Which IT Tasks Should You Outsource vs. Handle In-House?
The answer isn't “everything” or “nothing.” There's a real framework for thinking about which IT functions benefit from outside expertise and which are better kept internal. Here's how to use it.
The Framework: Three Factors to Consider
When you're deciding whether to outsource an IT function, three questions matter most. First: does it require specialized expertise that would be expensive or impractical to maintain in-house? Second: does it require 24/7 availability that a single employee can't provide? Third: does it require scale or breadth — serving many users, managing many systems — that benefits from a team approach?
If a function scores high on any of those three — specialized expertise, around-the-clock availability, or scale — it's a strong candidate for IT outsourcing. If it scores low on all three — it's routine, happens during business hours, and only affects a small number of users — it might be fine to handle internally.
Functions That Should Almost Always Be Outsourced
Cybersecurity is at the top of this list. Threat detection, incident response, vulnerability management, security awareness training, and compliance monitoring all require specialized expertise that changes rapidly. Keeping a full security team in-house is only realistic for large enterprises. For everyone else, a managed security partner provides far better coverage for the cost.
Cloud architecture and management is another one.
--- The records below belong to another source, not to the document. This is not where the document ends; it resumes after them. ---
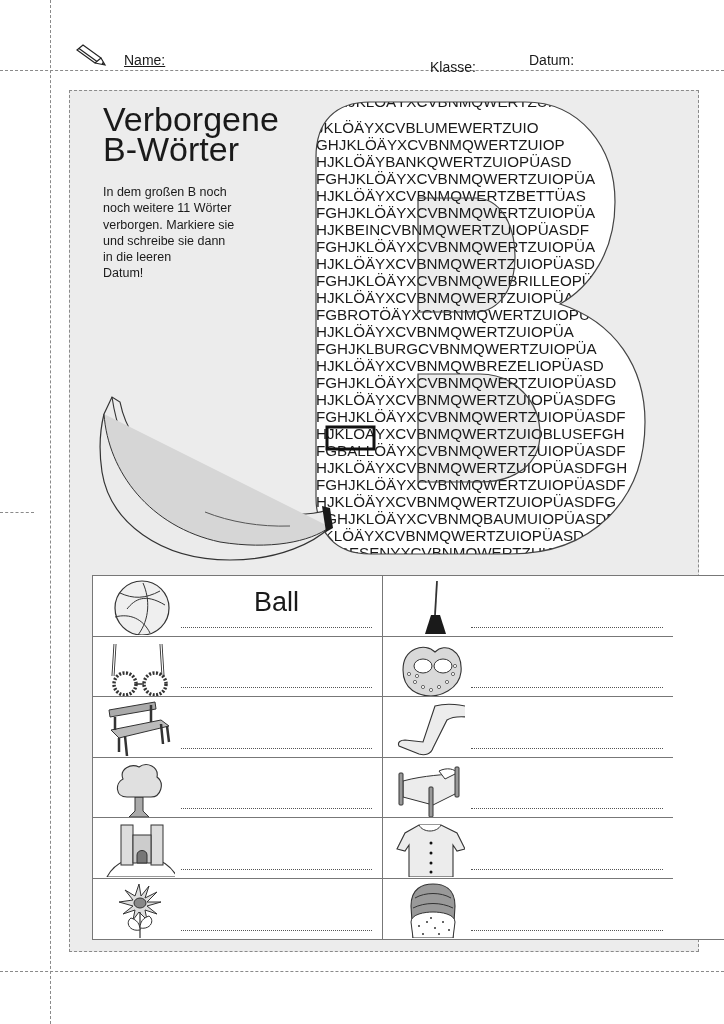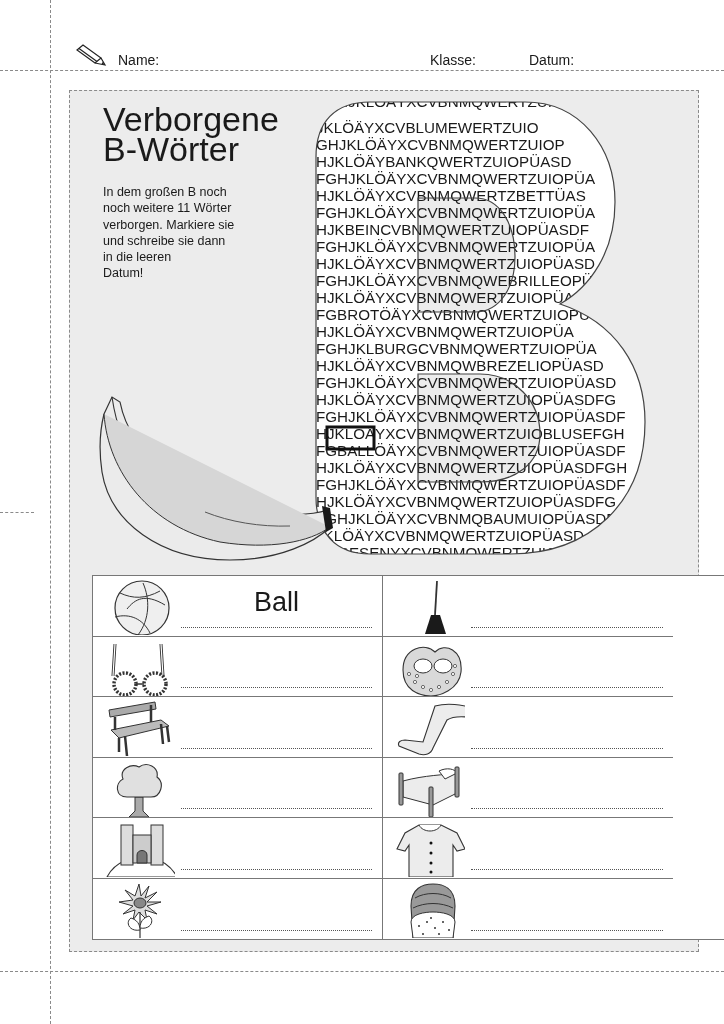--- a/index.html
+++ b/index.html
@@ -51,7 +51,7 @@
   </g>
   <path d="M27.5 18 L30 21 L26.5 20.3 Z" fill="#222"></path>
 </svg>
-<div class="header-label" style="left:118px;">Name:</div>
+<div class="header-label" style="left:124px;text-decoration:underline;">Name:</div>
 <div class="header-label" style="left:430px;">Klasse:</div>
 <div class="header-label" style="left:529px;">Datum:</div>
 

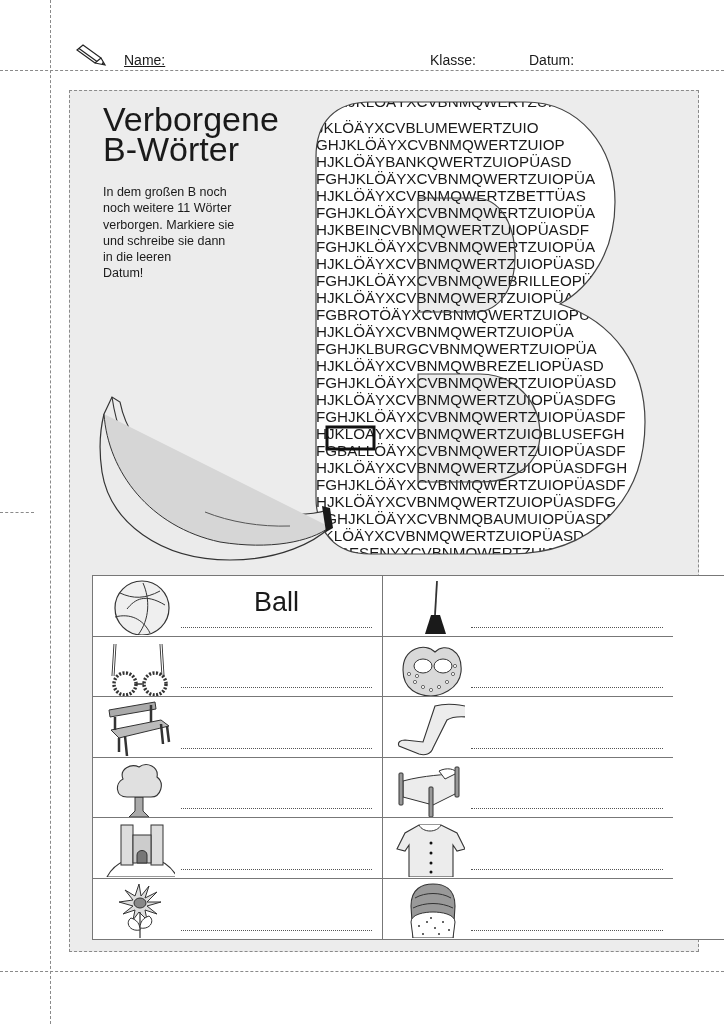--- a/index.html
+++ b/index.html
@@ -52,7 +52,7 @@
   <path d="M27.5 18 L30 21 L26.5 20.3 Z" fill="#222"></path>
 </svg>
 <div class="header-label" style="left:124px;text-decoration:underline;">Name:</div>
-<div class="header-label" style="left:430px;">Klasse:</div>
+<div class="header-label" style="left:430px;margin-top:7px;">Klasse:</div>
 <div class="header-label" style="left:529px;">Datum:</div>
 
 <div class="panel"></div>

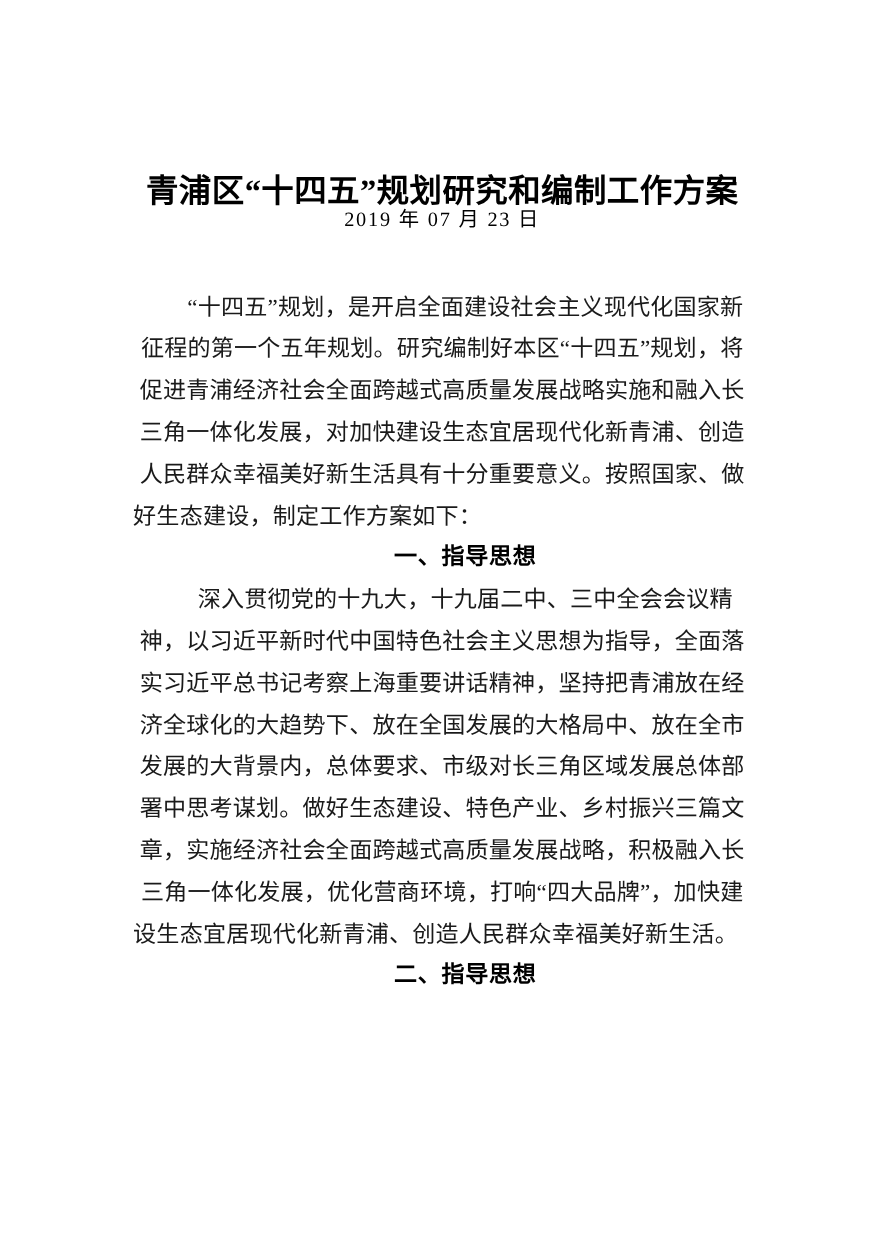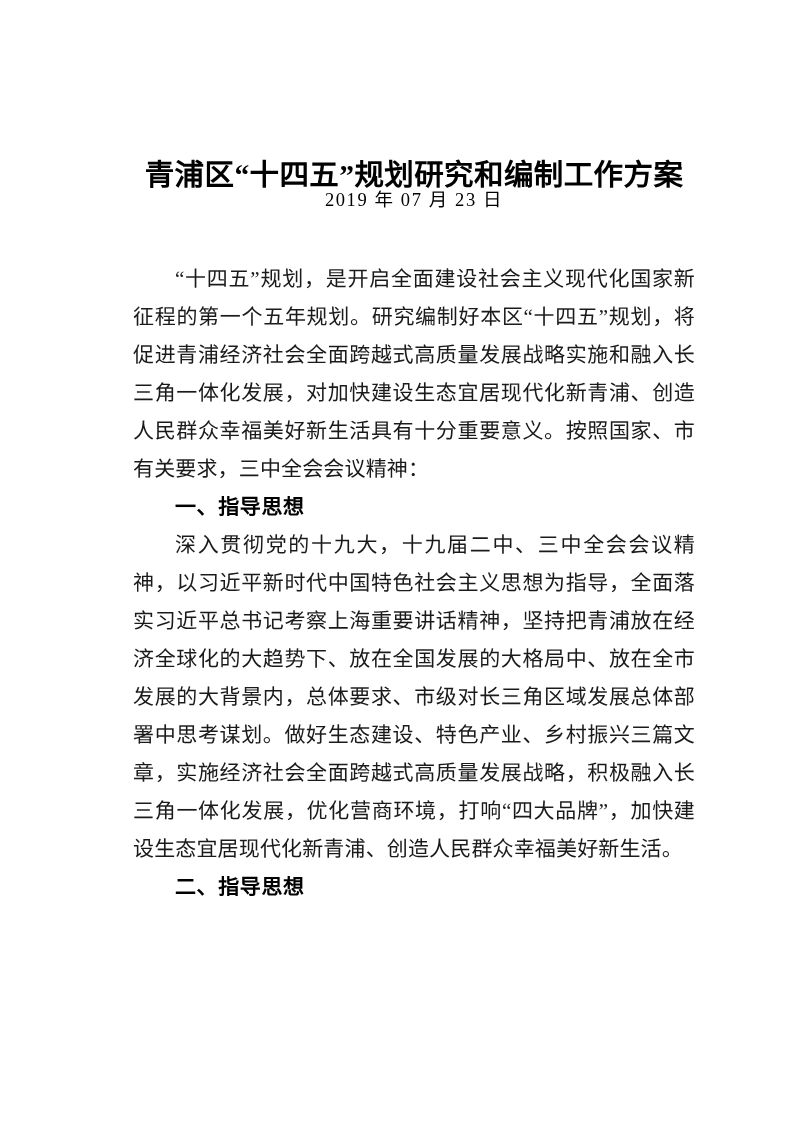--- a/index.html
+++ b/index.html
@@ -20,7 +20,7 @@
 
   .page {
     position: absolute;
-    left: 16px;
+    left: 4px;
     top: 0;
     width: 650px;
     height: 1122px;

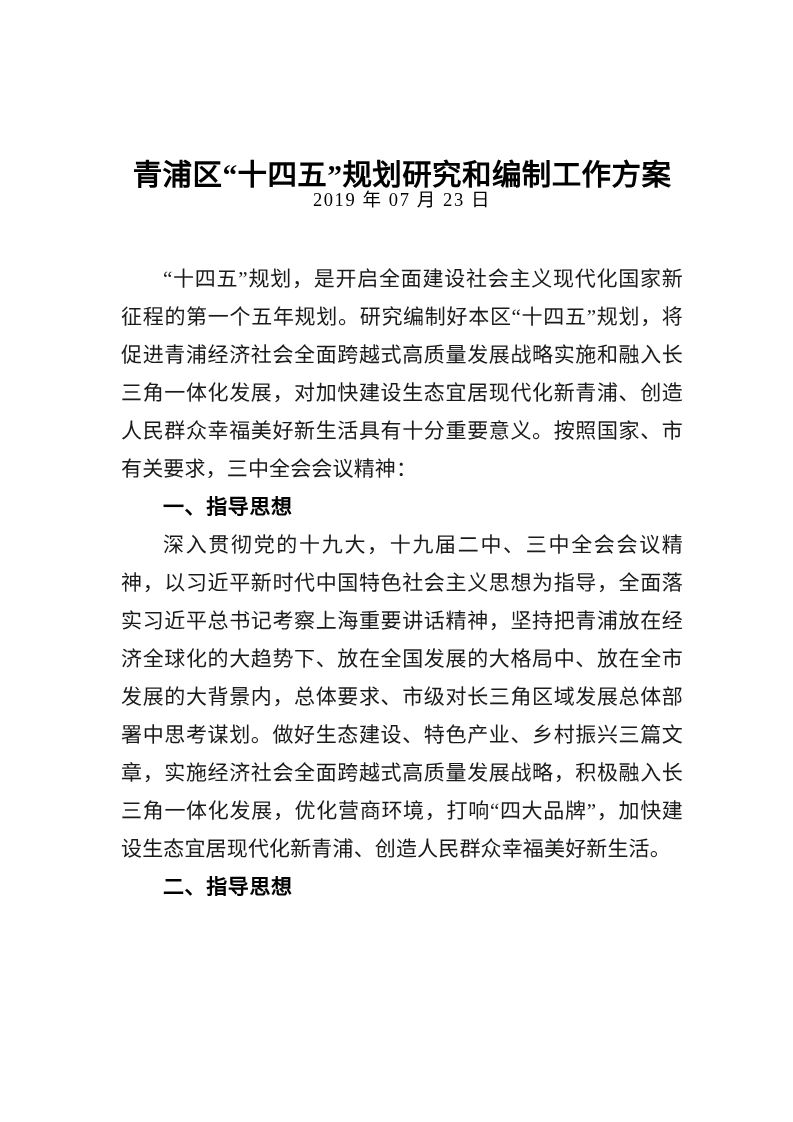--- a/index.html
+++ b/index.html
@@ -105,7 +105,7 @@
 
   <div class="body-area">
 
-  <p class="para indent block">“十四五”规划，是开启全面建设社会主义现代化国家新征程的第一个五年规划。研究编制好本区“十四五”规划，将促进青浦经济社会全面跨越式高质量发展战略实施和融入长三角一体化发展，对加快建设生态宜居现代化新青浦、创造人民群众幸福美好新生活具有十分重要意义。按照国家、市有关要求，三中全会会议精神：</p>
+  <p class="para indent block">“十四五”规划，是开启全面建设社会主义现代化国家新征程的第一个五年规划。研究编制好本区“十四五”规划，将促进青浦经济社会全面跨越式高质量发展战略实施和融入长三角一体化发展，对加快建设生态宜居现代化新青浦、创造人民群众幸福美好新生活具有十分重要意义。按照国家、做好生态建设，制定工作方案如下：</p>
       <p class="section-heading block">一、指导思想</p>
       <p class="para indent block">深入贯彻党的十九大，十九届二中、三中全会会议精神，以习近平新时代中国特色社会主义思想为指导，全面落实习近平总书记考察上海重要讲话精神，坚持把青浦放在经济全球化的大趋势下、放在全国发展的大格局中、放在全市发展的大背景内，总体要求、市级对长三角区域发展总体部署中思考谋划。做好生态建设、特色产业、乡村振兴三篇文章，实施经济社会全面跨越式高质量发展战略，积极融入长三角一体化发展，优化营商环境，打响“四大品牌”，加快建设生态宜居现代化新青浦、创造人民群众幸福美好新生活。</p>
       <p class="section-heading block">二、指导思想</p>

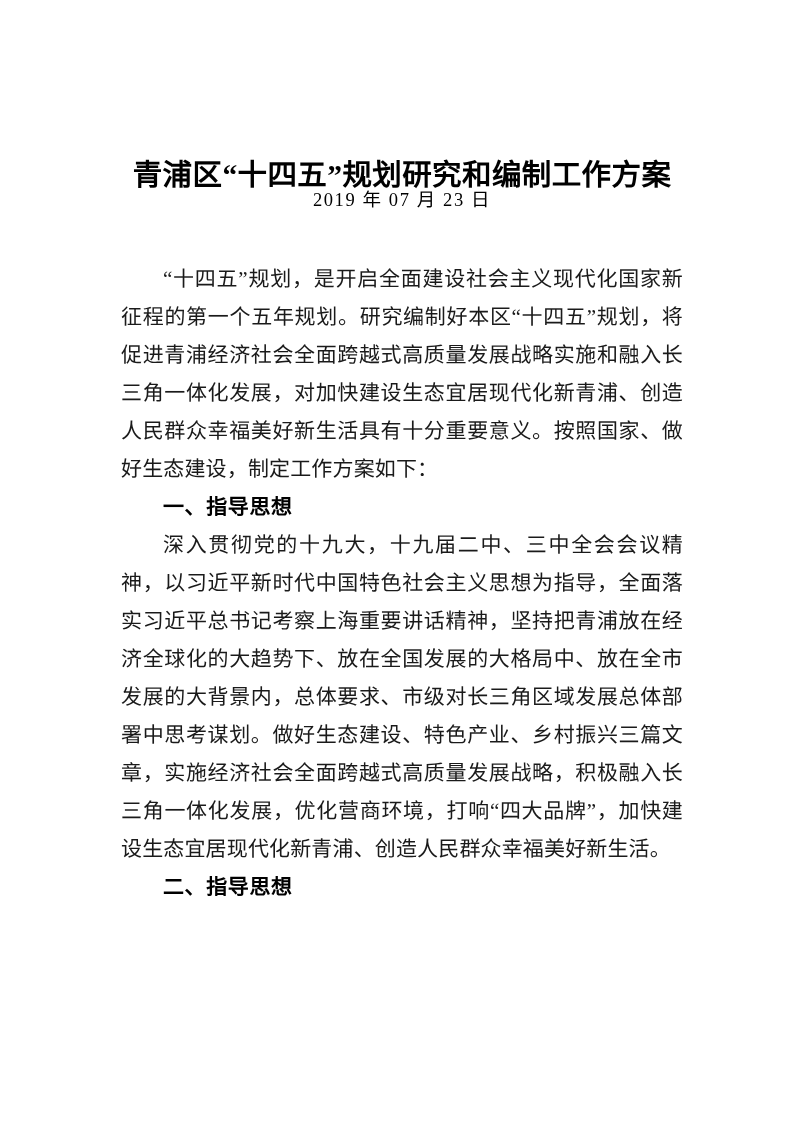--- a/index.html
+++ b/index.html
@@ -92,7 +92,7 @@
   }
 
   
-  .block { margin: 0; padding: 0; }
+  .block { margin: 0; padding: 0; text-align: center; }
 </style>
 </head>
 <body>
Designing, deploying, and maintaining cloud infrastructure properly requires certification-level expertise in platforms like Azure and AWS that most generalist IT staff don't have. Compliance management — particularly for industries subject to HIPAA, PCI, or similar requirements — also falls into this category. The stakes are too high and the expertise requirements too specific to leave to chance.
Functions That Benefit From Outside Scale
Helpdesk support is a classic example of a function that benefits enormously from scale. Running a helpdesk properly — with defined SLAs, escalation paths, ticketing, and coverage across all business hours — requires more than one person. If you have 40 employees and one in-house IT person, your helpdesk is that one person trying to answer the phone, fix problems, do proactive maintenance, and handle projects simultaneously. It doesn't work.
Network monitoring is similar. Watching your network continuously for anomalies, performance issues, and security events requires tooling and attention that a single in-house person can't sustain. A managed provider has the tooling running continuously and a team that can act on alerts. For co-managed IT arrangements, this is often where the MSP fills the gap even when internal staff handles other functions.
Functions That Can Stay In-House
Not everything needs to go outside. Company-specific application support — the custom software built for your business, the proprietary workflow tools, the industry-specific platforms that require deep familiarity with your processes — is often better handled internally. An outside IT provider can support the infrastructure those applications run on, but the application-level knowledge lives with your team.
End-user communication and vendor relationship management can also stay internal when it makes sense. Your IT-adjacent staff can handle communicating outages to employees, managing vendor contacts for business applications (your CRM, your accounting software), and coordinating IT projects with internal stakeholders. These tasks require business context that an outside provider doesn't always have.
The Gray Zone: Tasks That Could Go Either Way
Some IT functions land in the middle — they can work in-house or outsourced depending on your specific situation. Patch management, for example, is automatable and can be handled by a well-configured in-house system or by an MSP's tools — but it needs to actually happen consistently and be verified, whichever way you do it.
Procurement is another gray zone. Buying hardware and software can be done internally, but an MSP often has better pricing through vendor relationships, and they know what to buy based on your environment. IT project management — office buildouts, migrations, major upgrades — works best with outside project management experience but needs internal coordination to succeed. Know where you have capacity and where you don't.
Putting the Framework to Work
Start by listing your current IT functions — everything that happens in your environment, from helpdesk to security to procurement. Then apply the three questions to each one: specialized expertise, 24/7 need, scale benefit. The ones that score high are your outsourcing candidates. The ones that score low are candidates to stay internal or assign to internal staff with outside backstop support.
If you do this exercise and find that most of your IT functions score high on those factors, you probably need a full managed IT relationship. If only a handful score high, co-managed or selective outsourcing might be the better fit. Either way, getting clear on which functions need what kind of support is how you build an IT strategy that actually works for your business size and budget.